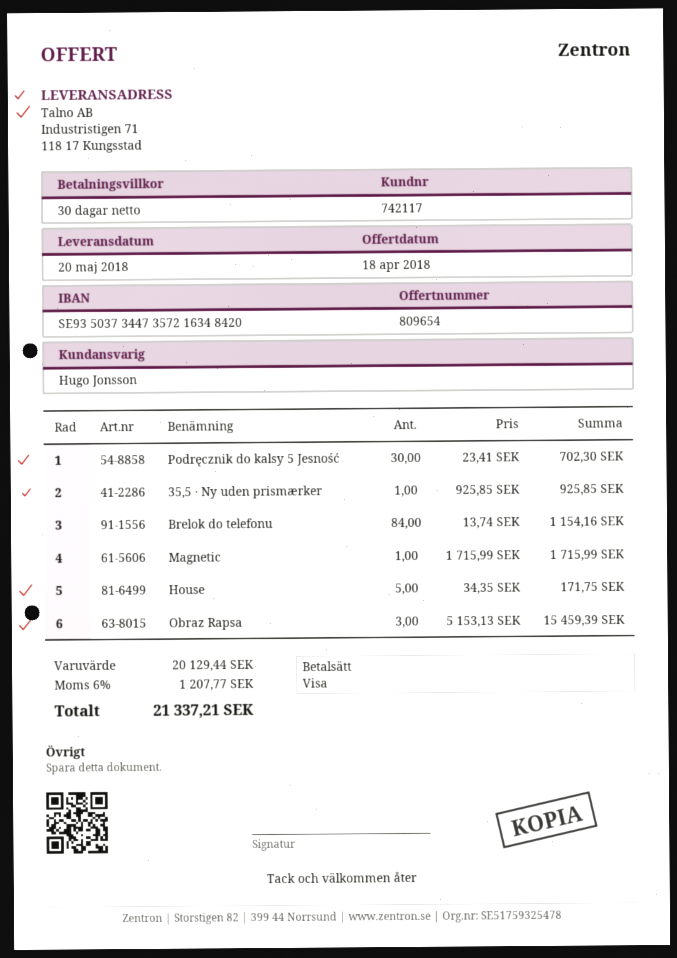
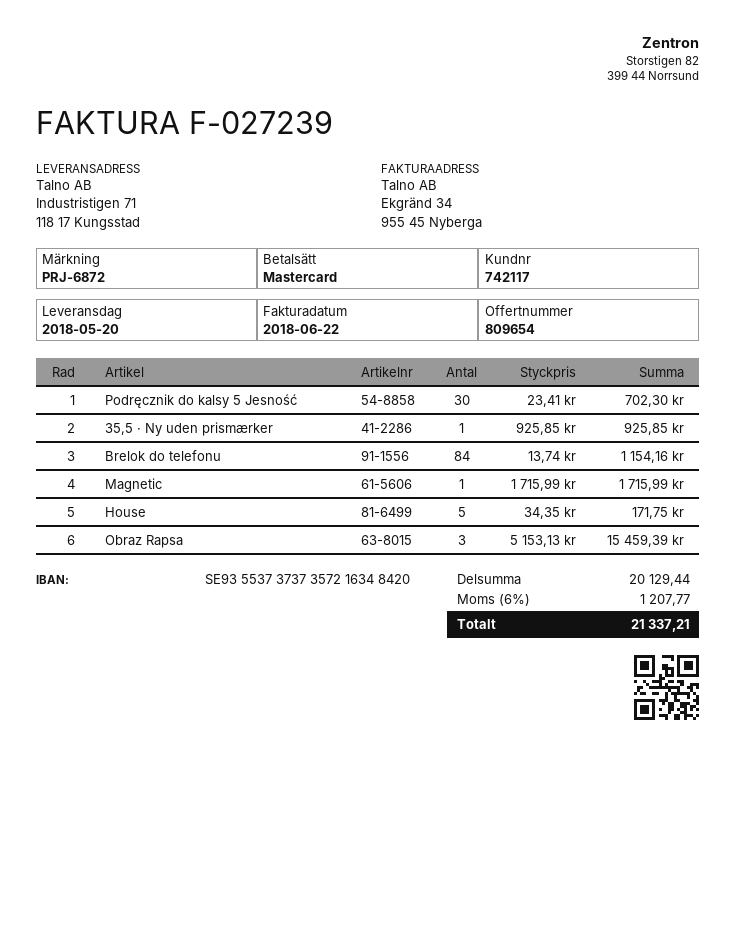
payment method: Visa -> Mastercard
bank account: SE9350373447357216348420 -> SE9355373737357216348420

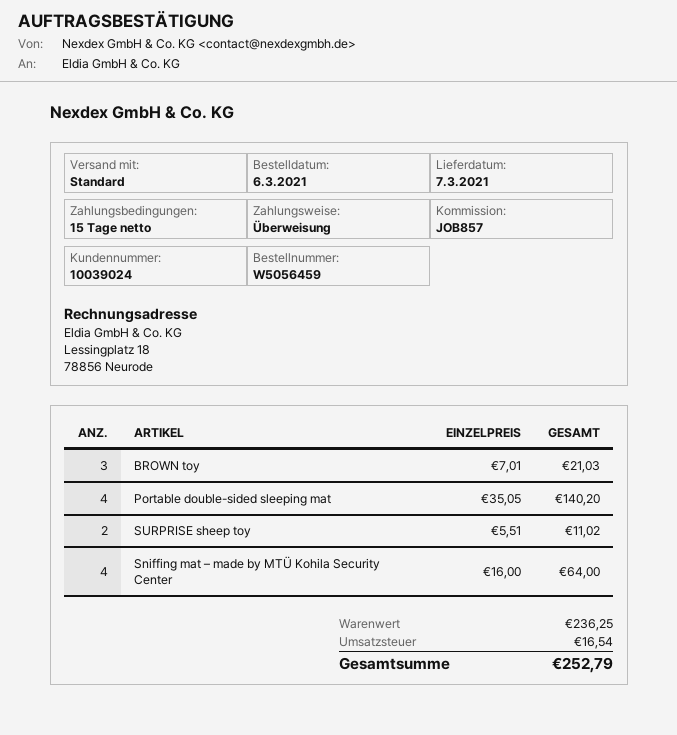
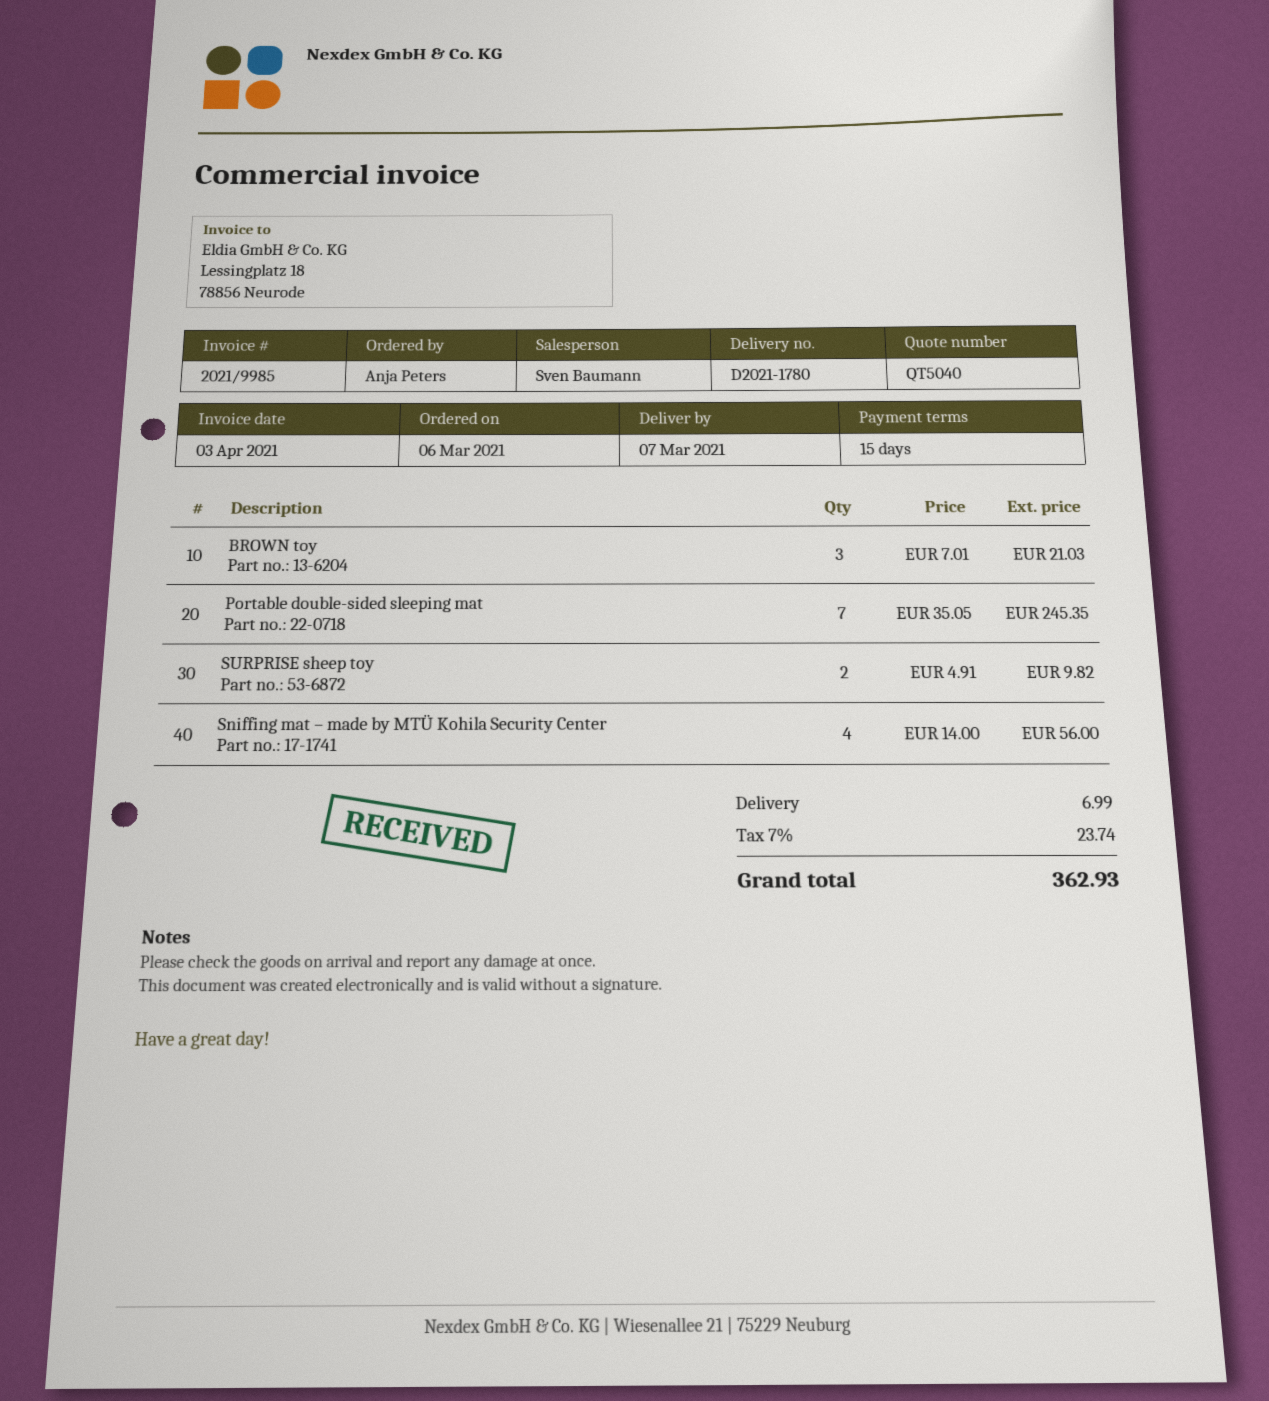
Portable double-sided sleeping mat: 4 x 35.05 = 140.20 -> 7 x 35.05 = 245.35
SURPRISE sheep toy: 2 x 5.51 = 11.02 -> 2 x 4.91 = 9.82
Sniffing mat – made by MTÜ Kohila Security Center: 4 x 16.00 = 64.00 -> 4 x 14.00 = 56.00
shipping: none -> 6.99
tax: 16.54 -> 23.74
total: 252.79 -> 362.93

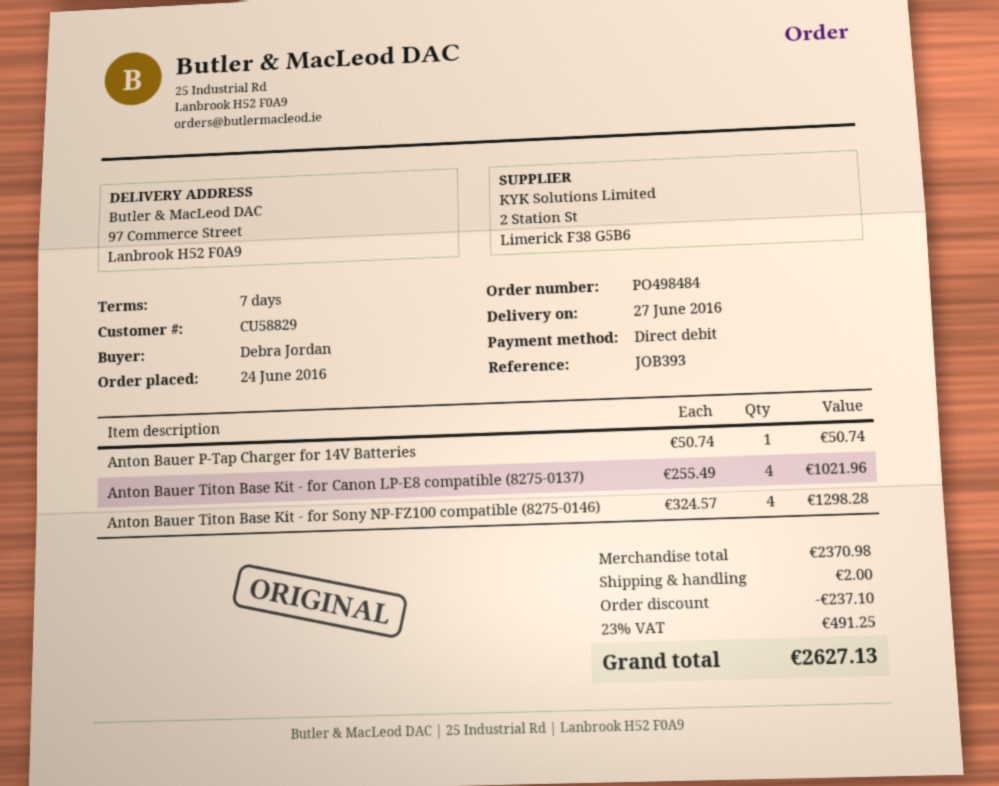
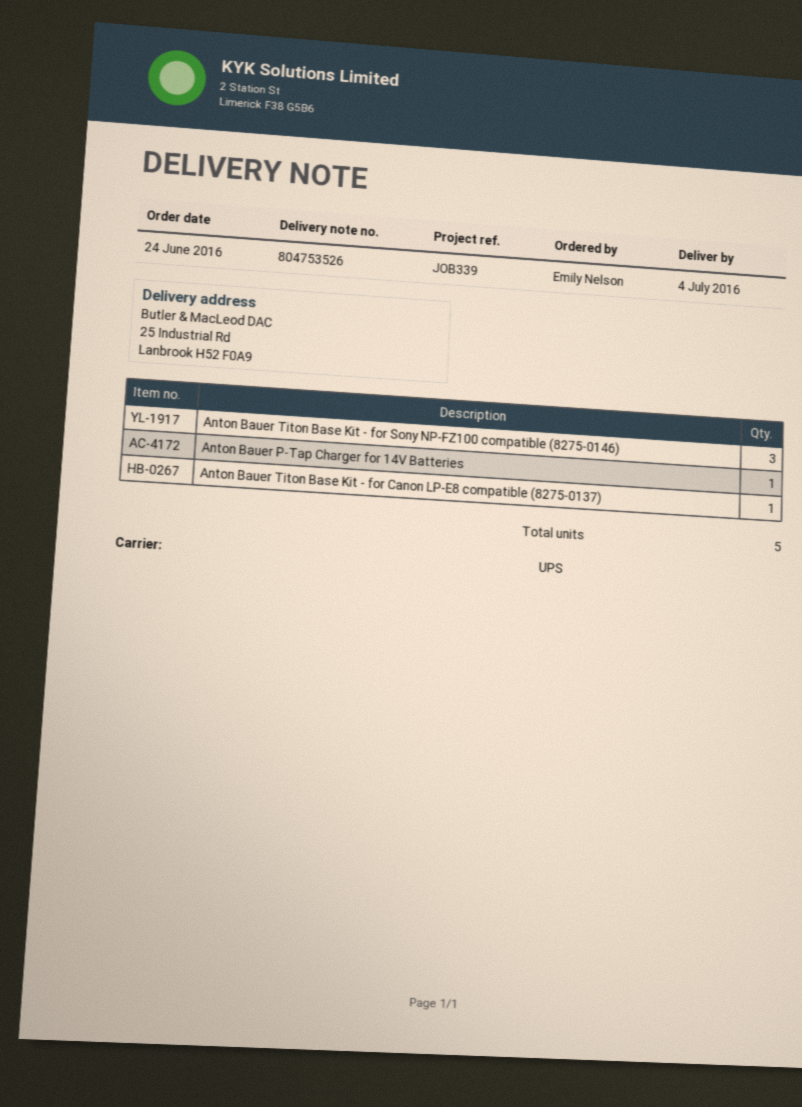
delivery date: 2016-06-27 -> 2016-07-04
reference: JOB393 -> JOB339
ordered by: Debra Jordan -> Emily Nelson
ship to: 97 Commerce Street, Lanbrook H52 F0A9 -> 25 Industrial Rd, Lanbrook H52 F0A9
Anton Bauer Titon Base Kit - for Canon LP-E8 compatible (8275-0137): 4 -> 1
Anton Bauer Titon Base Kit - for Sony NP-FZ100 compatible (8275-0146): 4 -> 3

> [REQUIRED WORK] Images stay out; everything else in the records must be given again exactly.

> [TASK ANSWER]
payment method: Visa -> Mastercard
bank account: SE9350373447357216348420 -> SE9355373737357216348420

Portable double-sided sleeping mat: 4 x 35.05 = 140.20 -> 7 x 35.05 = 245.35
SURPRISE sheep toy: 2 x 5.51 = 11.02 -> 2 x 4.91 = 9.82
Sniffing mat – made by MTÜ Kohila Security Center: 4 x 16.00 = 64.00 -> 4 x 14.00 = 56.00
shipping: none -> 6.99
tax: 16.54 -> 23.74
total: 252.79 -> 362.93

delivery date: 2016-06-27 -> 2016-07-04
reference: JOB393 -> JOB339
ordered by: Debra Jordan -> Emily Nelson
ship to: 97 Commerce Street, Lanbrook H52 F0A9 -> 25 Industrial Rd, Lanbrook H52 F0A9
Anton Bauer Titon Base Kit - for Canon LP-E8 compatible (8275-0137): 4 -> 1
Anton Bauer Titon Base Kit - for Sony NP-FZ100 compatible (8275-0146): 4 -> 3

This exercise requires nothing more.